Negli alti e bassi di una stagione sulle montagne russe, iniziano a sorgere preoccupazioni sul capitano dei Canadiens Nick Suzuki.
Non è il suo talento o il suo impegno che mettiamo in discussione, ma piuttosto la sua capacità di radunare una squadra che fatica a mantenere la propria coesione.
Mentre la squadra si prepara ad affrontare gli Islanders, le parole di Suzuki, sebbene piene di leadership, non sembrano più risuonare con la stessa forza nello spogliatoio.
« Dobbiamo imparare dai nostri errori e restare concentrati sui 60 minuti”ha insistito Suzuki prima della partita.
Un’affermazione giusta, ma che si è trasformata in un ritornello faticoso, ripetuto ad ogni battuta d’arresto.
Il capitano vuole crederci, ma i risultati sul ghiaccio raccontano tutta un’altra storia.
Tra clamorosi errori difensivi, cali di velocità nel terzo periodo e incapacità di eseguire giocate semplici sul power play, diventa evidente che questo discorso, per quanto sincero, non trova più l’eco sperata tra i suoi compagni di squadra.
Questo problema è tanto più allarmante perché Suzuki, a soli 25 anni, porta già con sé il peso di una responsabilità immensa.
Essere capitano in una città come Montreal, dove la pressione di tifosi e media raggiunge i massimi livelli, non è un compito facile.
Eppure la sua calma e maturità sembravano, l’anno scorso, qualità perfettamente adatte al ruolo.
Ma in questa stagione, mentre i Canadien sembrano impantanati nell’incoerenza, è la sua voce che inizia ad essere messa in discussione.
“Dobbiamo giocare da squadra, e questo inizia da me”ha ammesso.
Un’affermazione umile e onesta, ma che solleva una questione delicata: cosa succede se il capitano stesso non riesce più a galvanizzare il suo spogliatoio?
I giocatori lo ascoltano ancora?
La Suzuki, nonostante la sua buona fede, sembra incapace di spezzare questo circolo vizioso di errori e scarse prestazioni.
Il ritorno di Patrik Laine dovrebbe rappresentare una boccata d’aria fresca per la squadra, ma anche questa boccata d’aria fresca non basterà se il messaggio del capitano continuerà a svanire.

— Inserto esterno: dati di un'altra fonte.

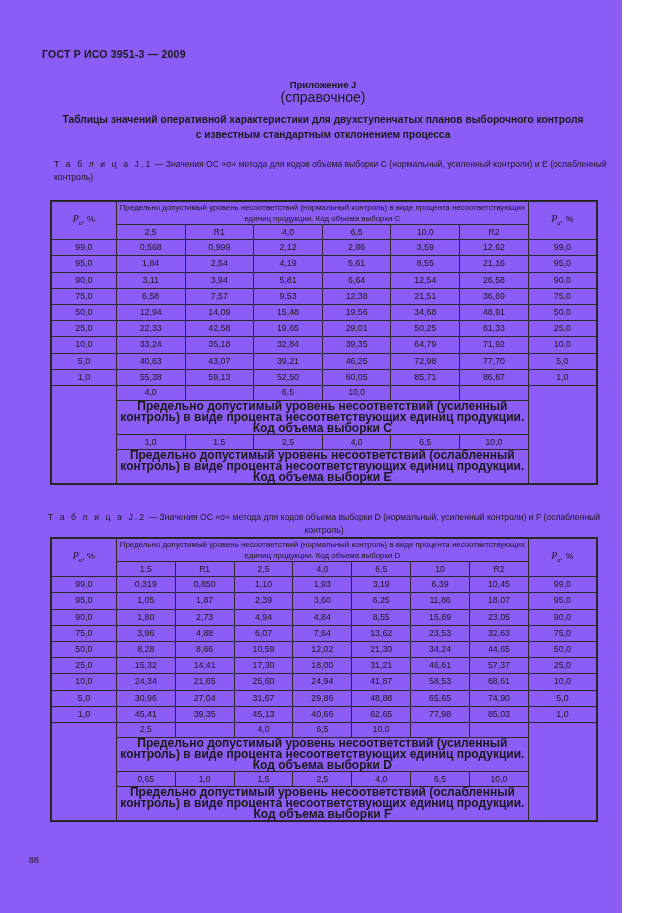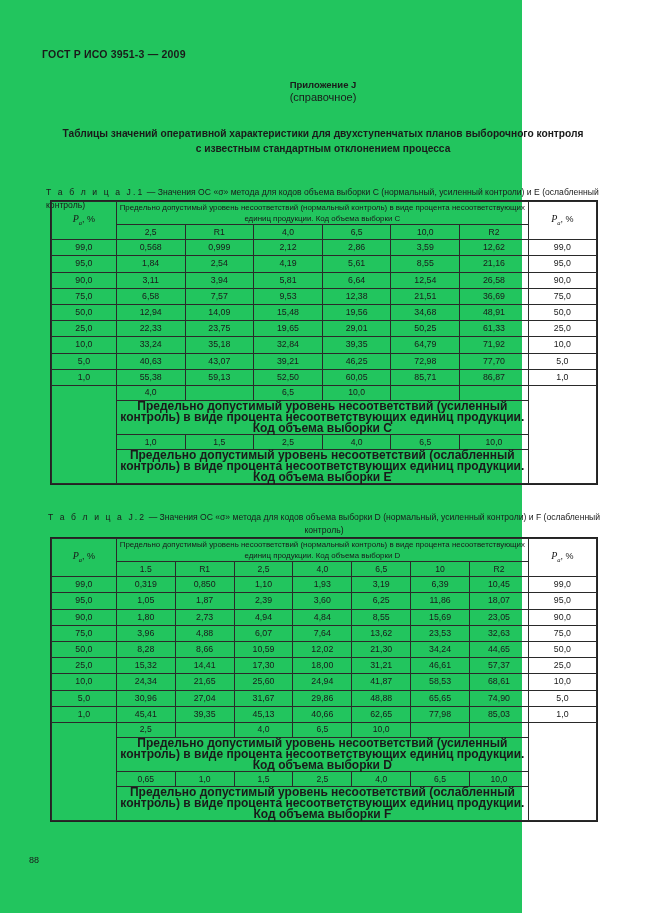--- a/index.html
+++ b/index.html
@@ -11,23 +11,23 @@
     width: 646px;
     height: 913px;
     font-family: "Liberation Sans", sans-serif;
     color: #1a1a1a;
     position: relative;
     overflow: hidden;
   }
   .page {
     position: absolute;
     left: 0; top: 0;
-    width: 522px;
+    width: 622px;
     height: 913px;
-    background: #22c55e;
+    background: #8b5cf6;
   }
   .std-header {
     position: absolute;
     left: 42px;
     top: 48px;
     font-size: 10.5px;
     font-weight: bold;
     letter-spacing: 0.2px;
     white-space: nowrap;
   }
@@ -36,26 +36,26 @@
     left: 0;
     top: 78px;
     width: 646px;
     text-align: center;
     font-size: 9.5px;
     font-weight: bold;
     line-height: 13px;
   }
   .annex-sub {
     font-weight: normal;
-    font-size: 11px;
+    font-size: 14px;
   }
   .main-title {
     position: absolute;
     left: 62px;
-    top: 126px;
+    top: 112px;
     width: 522px;
     text-align: center;
     font-size: 10.2px;
     font-weight: bold;
     line-height: 15px;
   }
   .tbl-caption {
     position: absolute;
     font-size: 8.6px;
     line-height: 12.5px;
@@ -145,21 +145,21 @@
 
   <div class="std-header">ГОСТ Р ИСО 3951-3 — 2009</div>
 
   <div class="annex-block">
     <div>Приложение J</div>
     <div class="annex-sub">(справочное)</div>
   </div>
 
   <div class="main-title">Таблицы значений оперативной характеристики для двухступенчатых планов выборочного контроля с известным стандартным отклонением процесса</div>
 
-  <div class="tbl-caption" style="top:186px;">
+  <div class="tbl-caption" style="top:158px;margin-left:8px;">
     <span class="spaced">Т а б л и ц а  J.1</span><span> — Значения ОС «σ» метода  для  кодов  объема  выборки C  (нормальный, усиленный контроли) и E (ослабленный контроль)</span>
   </div>
 
   <div class="tbl-wrap" style="top:200px;">
     <table class="grid" id="grid-j1">
       <colgroup>
         <col style="width:11.9%">
         <col style="width:12.6%">
           <col style="width:12.6%">
           <col style="width:12.6%">
@@ -228,21 +228,21 @@
             <td>14,09</td>
             <td>15,48</td>
             <td>19,56</td>
             <td>34,68</td>
             <td>48,91</td>
             <td>50,0</td>
           </tr>
           <tr class="data">
             <td>25,0</td>
             <td>22,33</td>
-            <td>23,75</td>
+            <td>42,58</td>
             <td>19,65</td>
             <td>29,01</td>
             <td>50,25</td>
             <td>61,33</td>
             <td>25,0</td>
           </tr>
           <tr class="data">
             <td>10,0</td>
             <td>33,24</td>
             <td>35,18</td>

In uno spogliatoio in cui le persone faticano a stare insieme, la comunicazione diventa cruciale.
Ma Suzuki, nonostante i suoi sforzi, dà sempre più l’impressione di predicare nel deserto.

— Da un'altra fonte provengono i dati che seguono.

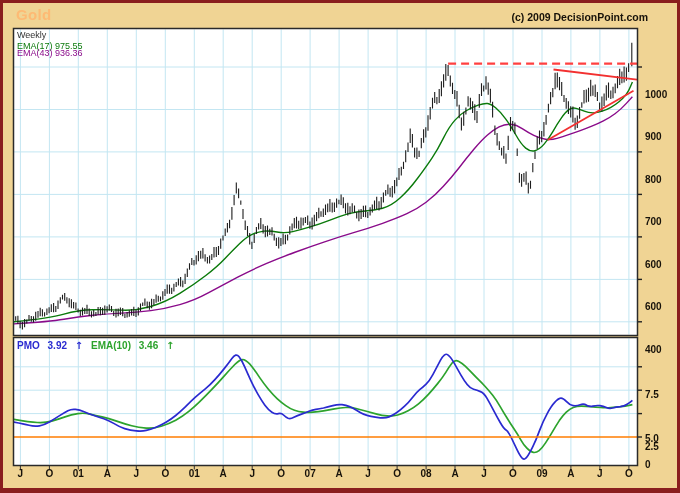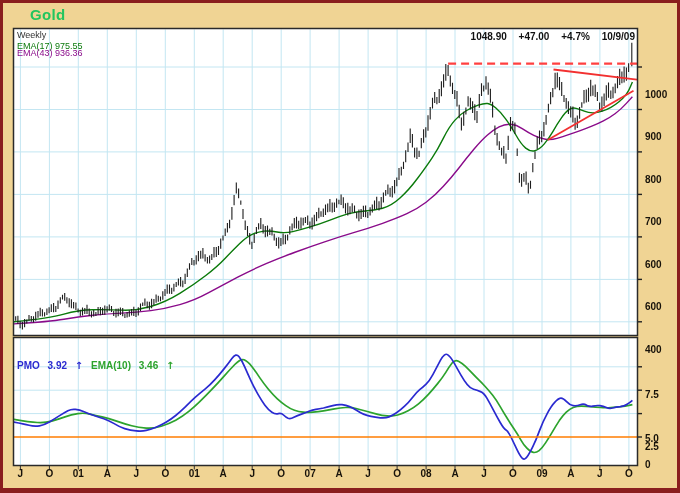--- a/index.html
+++ b/index.html
@@ -1,28 +1,28 @@
 <!DOCTYPE html>
 <html><head>
 <meta charset="utf-8">
 <style>
   html,body{margin:0;padding:0;background:#555;}
   #stage{position:relative;width:680px;height:493px;background:#8a1e1e;overflow:hidden;
          font-family:"Liberation Sans",sans-serif;}
   #mat{position:absolute;left:3px;top:3px;right:3px;bottom:5px;background:#f0d494;}
   #chart-svg{position:absolute;left:0;top:0;}
   .abs{position:absolute;white-space:nowrap;}
-  .title{left:30px;top:6px;font-size:15px;font-weight:bold;color:#22c55e;letter-spacing:.3px;}
+  .title{left:16px;top:6px;font-size:15px;font-weight:bold;color:#fdba74;letter-spacing:.3px;}
   .copyright{right:32px;top:11px;font-size:10.5px;font-weight:bold;color:#17120a;}
   .tf{left:17px;top:30px;font-size:9px;color:#333;}
   .lg17{left:17px;top:41px;font-size:9px;}
   .lg43{left:17px;top:48px;font-size:9px;}
   .quote{right:45px;top:31px;font-size:10px;font-weight:bold;color:#111;}
   .quote span{margin-left:9px;}
-  .pmorow{left:17px;top:360px;font-size:10px;font-weight:bold;}
+  .pmorow{left:17px;top:340px;font-size:10px;font-weight:bold;}
   .pmorow span{margin-right:5px;}
   .arrow{font-family:"DejaVu Sans",sans-serif;font-weight:bold;}
   .ylab{position:absolute;font-size:10px;font-weight:bold;color:#17120a;left:645px;margin-top:28px;}
   .xlab{position:absolute;font-size:10px;font-weight:bold;color:#17120a;top:468px;
         width:24px;text-align:center;}
 </style>
 </head>
 <body>
 
 <div id="stage">
@@ -137,31 +137,26 @@
       </g>
       <line x1="448.1" y1="63.6" x2="637.0" y2="63.6" stroke="#ff4040" stroke-width="2.2" stroke-dasharray="8 5"></line>
       <line x1="553.5" y1="69.5" x2="637.0" y2="79.7" stroke="#f23030" stroke-width="1.8"></line>
       <line x1="547.7" y1="140.0" x2="633.5" y2="90.8" stroke="#f23030" stroke-width="1.8"></line>
       <line x1="14" y1="437" x2="637" y2="437" stroke="#ff7d00" stroke-width="1.4"></line>
       <rect x="13.5" y="28.5" width="624" height="307" fill="none" stroke="#2a2a2a" stroke-width="1.5"></rect>
       <rect x="13.5" y="337.5" width="624" height="128" fill="none" stroke="#2a2a2a" stroke-width="1.5"></rect>
     </svg>
 
   <div class="abs title">Gold</div>
+  <div class="abs copyright">(c) 2009 DecisionPoint.com</div>
 
   <div class="abs tf">Weekly</div>
   <div class="abs lg17" style="color: rgb(11, 122, 11);">EMA(17) 975.55</div>
   <div class="abs lg43" style="color: rgb(138, 11, 138);">EMA(43) 936.36</div>
 
-  <div class="abs quote">
-    <span>1048.90</span>
-    <span>+47.00</span>
-    <span>+4.7%</span>
-    <span>10/9/09</span>
-  </div>
 
   <div class="abs pmorow">
     <span style="color: rgb(42, 42, 208);">PMO</span>
     <span style="color: rgb(42, 42, 208);">3.92</span>
     <span class="arrow" style="color: rgb(42, 42, 208);">↑</span>
     <span style="color: rgb(45, 163, 45);">EMA(10)</span>
     <span style="color: rgb(45, 163, 45);">3.46</span>
     <span class="arrow" style="color: rgb(45, 163, 45);">↑</span>
   </div>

I tifosi, dal canto loro, cominciano a chiedersi se Suzuki abbia le spalle adatte per questo compito titanico.
Non per mancanza di talento – la sua intelligenza nell’hockey e la sua etica del lavoro sono indiscutibili – ma perché sembra, per la prima volta, sopraffatto dalla sfida.
I giovani giocatori, come Juraj Slafkovsky o Kirby Dach, hanno bisogno di un leader che non solo parli, ma le cui parole ispirino.

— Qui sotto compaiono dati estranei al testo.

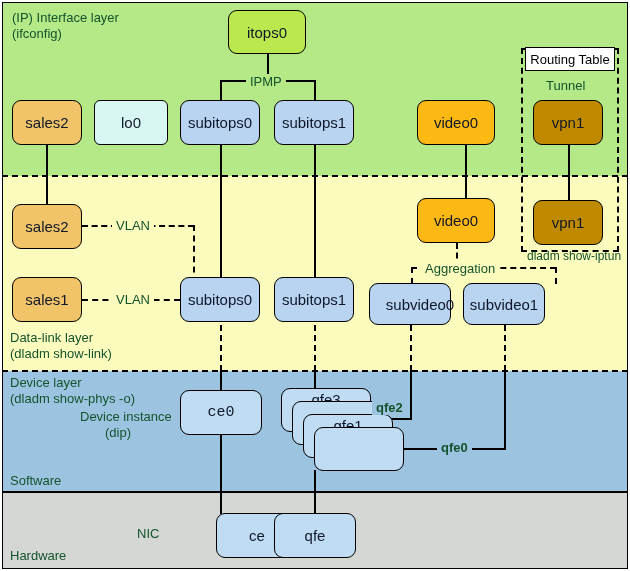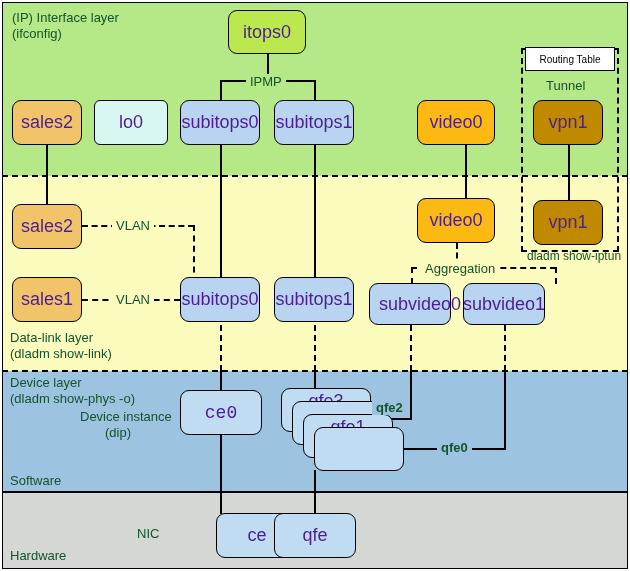--- a/index.html
+++ b/index.html
@@ -21,21 +21,21 @@
   .sep.dashed{border-top:2.5px dashed #000;}
   .sep.solid{border-top:2px solid #000;}
 
   
   .node{
     position:absolute;
     box-sizing:border-box;
     border:1.6px solid #000;
     border-radius:9px;
     display:flex;align-items:center;justify-content:center;
-    font-size:18px;color:#4c1d95;
+    font-size:15px;color:#0f172a;
     z-index:6;
     text-align:center;
   }
   .n-green{background:#bbe84f;}
   .n-orange{background:#f2c469;}
   .n-orange-b{background:#fcb913;}
   .n-gold{background:#c08a00;}
   .n-blue{background:#b8d4f0;}
   .n-cyan{background:#d9f7f2;}
   .n-devblue{background:#bfdcf2;}
@@ -59,21 +59,21 @@
   
   .dashbox{position:absolute;box-sizing:border-box;border:2px dashed #000;z-index:1;}
 
   
   #routing-table{
     position:absolute;
     box-sizing:border-box;
     background:#ffffff;
     border:1.8px solid #000;
     display:flex;align-items:center;justify-content:center;
-    font-size:10px;
+    font-size:13px;
     z-index:8;
   }
 </style>
 </head>
 <body>
 
 <div id="root">
 
   <div class="layer" id="layer-ip"></div>
   <div class="layer" id="layer-dl"></div>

E se così non fosse, prima o poi bisognerà porsi la domanda: il messaggio di Nick Suzuki è ancora udibile in questo spogliatoio alla ricerca di identità?
Mentre il Bell Center si prepara ad accogliere gli isolani, Suzuki gioca più grande che mai.
Non si tratta solo di vincere una partita, ma di riconquistare l’ascolto dei tuoi compagni di squadra.
Perché in una città come Montreal, dove l’hockey è una religione, un capitano la cui voce non comporta più il rischio di ritrovarsi in una poltrona sempre più espulsa.